PySpark RDD - Backbone of PySpark

Apache Spark is one of the best frameworks when it comes to Big Data analytics. No sooner this powerful technology integrates with a simple yet efficient language like Python, it gives us an extremely handy and easy to use API called PySpark. In this article, I am going to throw some light on one of the building blocks of PySpark called  Resilient Distributed Dataset or more popularly known as PySpark RDD. 

Why RDDs?

Iterative distributed computing, i.e., processing of data over multiple jobs requires reusing and sharing of data among them. Before RDDs came into the picture, frameworks like Hadoop faced difficulty in processing multiple operations/jobs. Also, a stable and distributed intermediate data store was needed, like HDFS or Amazon S3. These media for  Data sharing  helped in performing various computations like Logistic Regression, K-means clustering, Page rank algorithms, ad-hoc queries etc. But nothing comes for free, data sharing leads to slow data processing because of multiple I/O operation like replication and serialization. This scenario is depicted below:

Thus, there was a need for something which can overcome the issue of multiple I/O operations through data sharing and reduce its number. This is where RDDs exactly fit into the picture.

What are PySpark RDDs?

Resilient Distributed Datasets (RDDs) are a distributed memory abstraction that helps a programmer to perform in-memory computations on large clusters that too in a fault-tolerant manner.

RDDs are considered to be the backbone of PySpark. It’s one of the pioneers in the fundamental schema-less data structure, that can handle both structured and unstructured data. The in-memory data sharing makes RDDs 10-100x faster than network and disk sharing.

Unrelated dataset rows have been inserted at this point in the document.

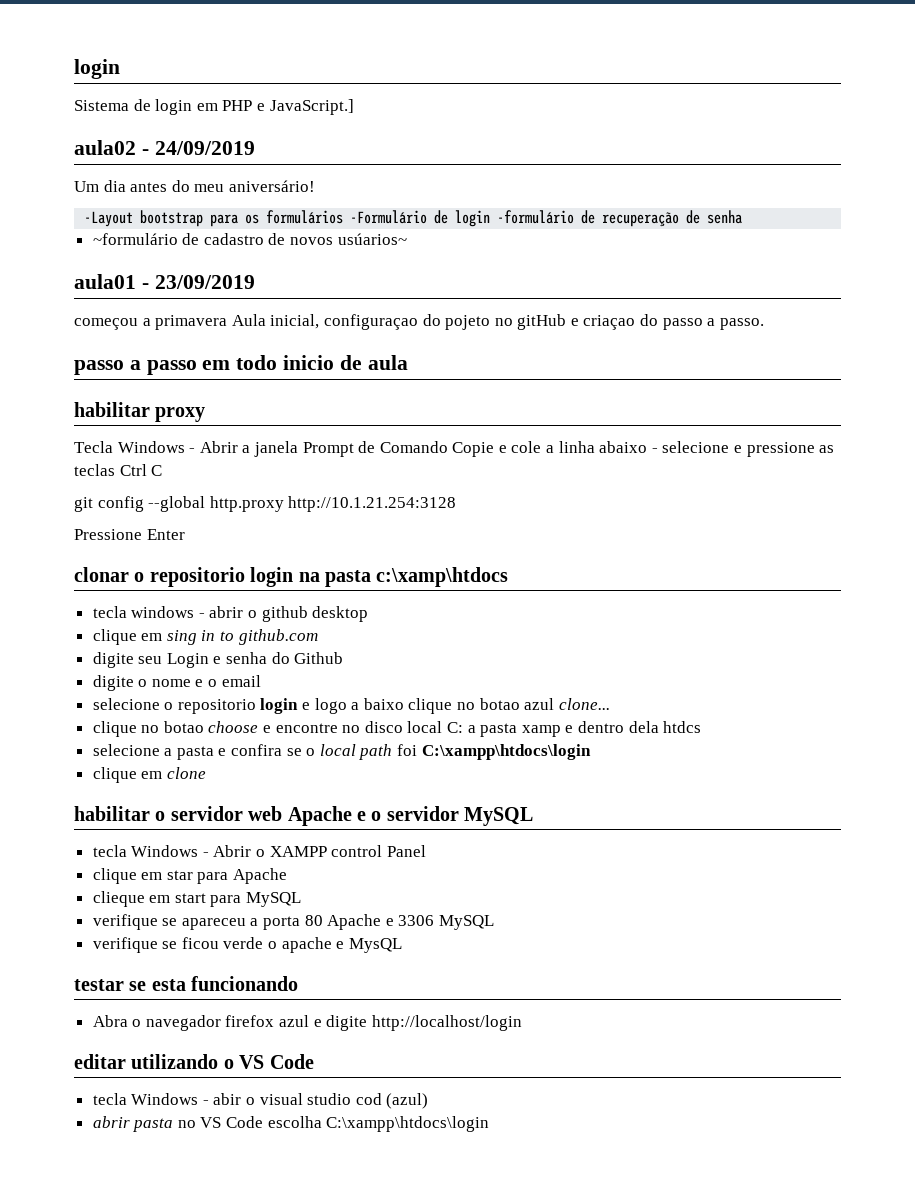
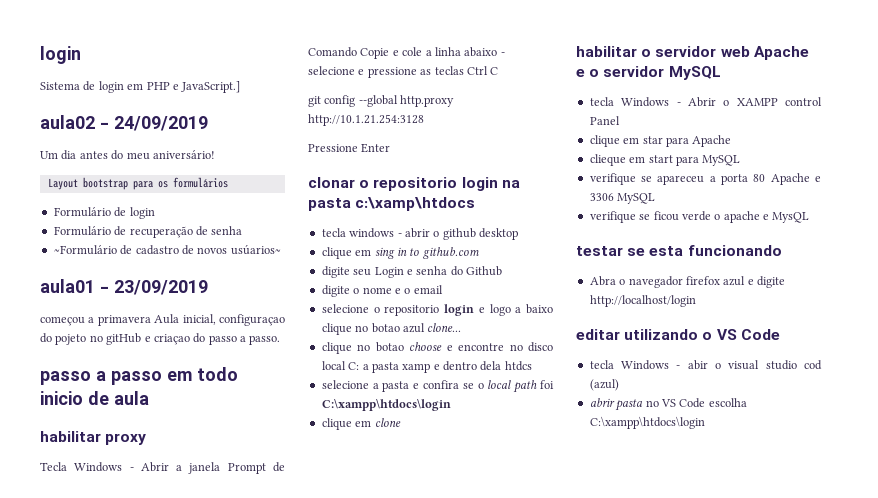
- -Layout bootstrap para os formulários -Formulário de login -formulário de recuperação de senha
+ Layout bootstrap para os formulários
+ Formulário de login
+ Formulário de recuperação de senha
- ~formulário de cadastro de novos usúarios~
+ ~Formulário de cadastro de novos usúarios~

Now you might be wondering about its working. Well, the data in an RDD is split into chunks based on a key. RDDs are highly resilient, i.e, they are able to recover quickly from any issues as the same data chunks are replicated across multiple executor nodes. Thus, even if one executor node fails, another will still process the data. This allows you to perform your functional calculations against your dataset very quickly by harnessing the power of multiple nodes. 

Moreover, once you create an RDD it becomes immutable. By immutable I mean, an object whose state cannot be modified after it is created, but they can surely be transformed.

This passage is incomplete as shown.